<<<<
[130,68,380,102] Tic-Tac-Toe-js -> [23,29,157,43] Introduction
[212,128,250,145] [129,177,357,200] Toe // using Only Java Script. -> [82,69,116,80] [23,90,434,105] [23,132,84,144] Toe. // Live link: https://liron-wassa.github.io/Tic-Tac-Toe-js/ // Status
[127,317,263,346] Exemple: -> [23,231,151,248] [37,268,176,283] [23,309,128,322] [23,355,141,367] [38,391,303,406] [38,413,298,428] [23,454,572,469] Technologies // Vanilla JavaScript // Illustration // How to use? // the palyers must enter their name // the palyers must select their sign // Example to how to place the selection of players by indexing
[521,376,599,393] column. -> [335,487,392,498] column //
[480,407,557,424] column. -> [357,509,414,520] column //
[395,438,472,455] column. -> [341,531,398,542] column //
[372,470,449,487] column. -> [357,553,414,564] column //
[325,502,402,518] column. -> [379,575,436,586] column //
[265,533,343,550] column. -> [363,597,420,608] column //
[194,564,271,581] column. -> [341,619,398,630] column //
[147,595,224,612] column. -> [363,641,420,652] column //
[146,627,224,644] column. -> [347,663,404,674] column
>>>>
*What is expected:* Starting at the line with "[325,502,402,518] column. ->", copy every line down to the last one above, exactly as written and with nothing else.

*Result of the task:*
[325,502,402,518] column. -> [379,575,436,586] column //
[265,533,343,550] column. -> [363,597,420,608] column //
[194,564,271,581] column. -> [341,619,398,630] column //
[147,595,224,612] column. -> [363,641,420,652] column //
[146,627,224,644] column. -> [347,663,404,674] column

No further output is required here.